5/10/2000 • 00h00

Le patronat enseigne l’économie en ligne

Après un an et demi de travail, l’Institut de l’entreprise a mis en ligne Melchior. Un site dont l’ambition est de "simplifier" le programme d’économie de terminale. Le projet laisse les enseignants dubitatifs.
Melchior est en ligne. Un site au nom de roi mage pour porter la bonne parole économique. Melchior se destine aux profs et élèves de terminale ES, en affichant un credo ambitieux : "simplifier les sciences économiques et sociales". Le projet émane de l’Institut de l’entreprise, une association regroupant une centaine de sociétés. Une signature connotée et contestée. Jean-Pierre Boivison, le secrétaire général, ancien directeur d’HEC, s’en défend : "Il est très curieux de voir qu’en France les entreprises n’ont pas de légitimité à apporter leur interprétation de l’économie." Pendant un an et demi, l’Institut de l’entreprise a fait plancher universitaires, enseignants et spécialistes privés pour proposer une interprétation du programme d’économie de terminale. Seuls les trois premiers chapitres du programme ont été finalisés. Les autres ne seront disponibles qu’en novembre. Pourquoi une telle démarche ? Jean-Pierre Boivison l’explique posément : "Les manuels d’économie de terminale ont une vision très keynésienne. On y parle beaucoup du rôle des pouvoirs publics, mais peu du marché et de l’entreprise. Melchior offre un outil de travail avec des points de vue différents."

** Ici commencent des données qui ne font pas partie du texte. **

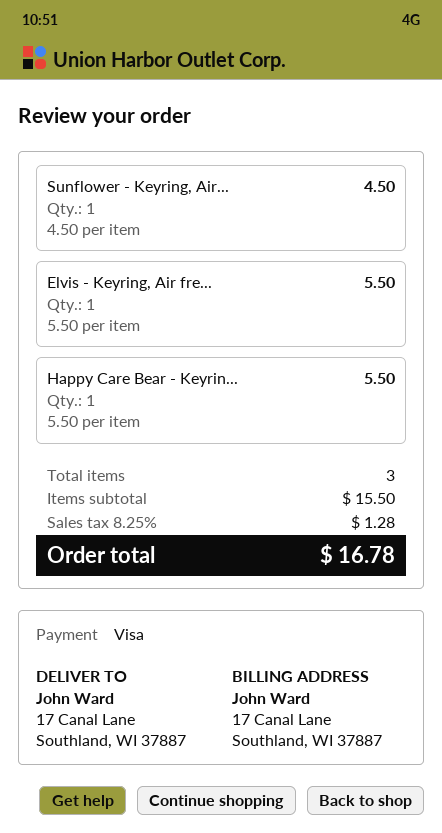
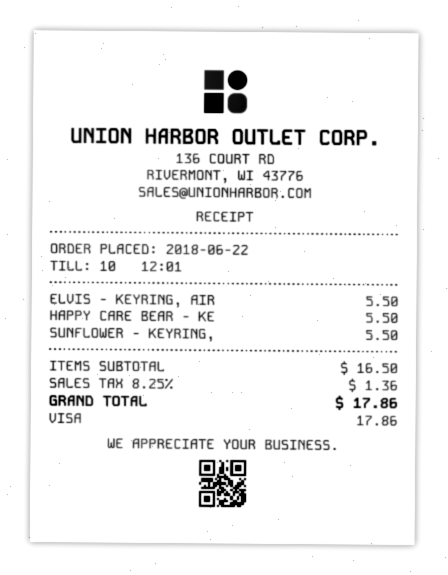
Sunflower - Keyring, Air...: 1 x 4.50 = 4.50 -> 1 x 5.50 = 5.50
subtotal: 15.50 -> 16.50
tax: 8.25% = 1.28 -> 8.25% = 1.36
total: 16.78 -> 17.86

Les enseignants de cette discipline, habitués aux critiques récurrentes du patronat, ne sont pas étonnés par l’argumentaire. "Le reproche est classique et complètement faux. L’entreprise est présente dans le programme d’économie de la seconde à la terminale", commente Pierre Giezek. Président de l’Apses (Association des professeurs de sciences économiques et sociales), il n’est pas du tout convaincu par les premiers chapitres mis en ligne. Même s’il reconnaît que certains documents seraient utilisables en cours, à la condition de "les sortir de leur contexte, car Melchior est clairement orienté, avec des contenus peu problématisés". Et de lâcher : "En fait, ça s’apparente plus à un pseudo-raisonnement, à une sorte de prêt-à-penser libéral qu’à un véritable cours d’économie."
Enseigne au lycée Thiers (Marseille) et membre d’Action-ES, une autre association de professeurs d’économie, Alain Beitone partage la même analyse : "En fait, ça confirme complètement mes inquiétudes. Les règles les plus élémentaires du pluralisme ne sont pas respectées. Ce site est conçu dans une perspective de pédagogie libérale avec en arrière-plan l’idée que les profs d’économie sont tous de dangereux marxistes." Le prof cite en exemple le chapitre intitulé Le débat sur la fin du travail, une question polémique en économie, mais expédiée par Melchior en deux certitudes : "Ces thèses sont contredites par les faits" et "Elles s’appuient sur des arguments invalides." Pour Alain Beitone : "Toute une analyse est mise à la trappe. C’est exactement le contraire de notre boulot qui est de former nos élèves à la contradiction et au débat." L’institut de l’entreprise se défend bien évidemment en précisant : "Nous ne prétendons pas à l’objectivité. " C’est d’ailleurs ce qui fait dire à Pierre Giezek : "J’utiliserais ce site comme un exercice pour montrer à mes élèves ce qu’il ne faut pas faire."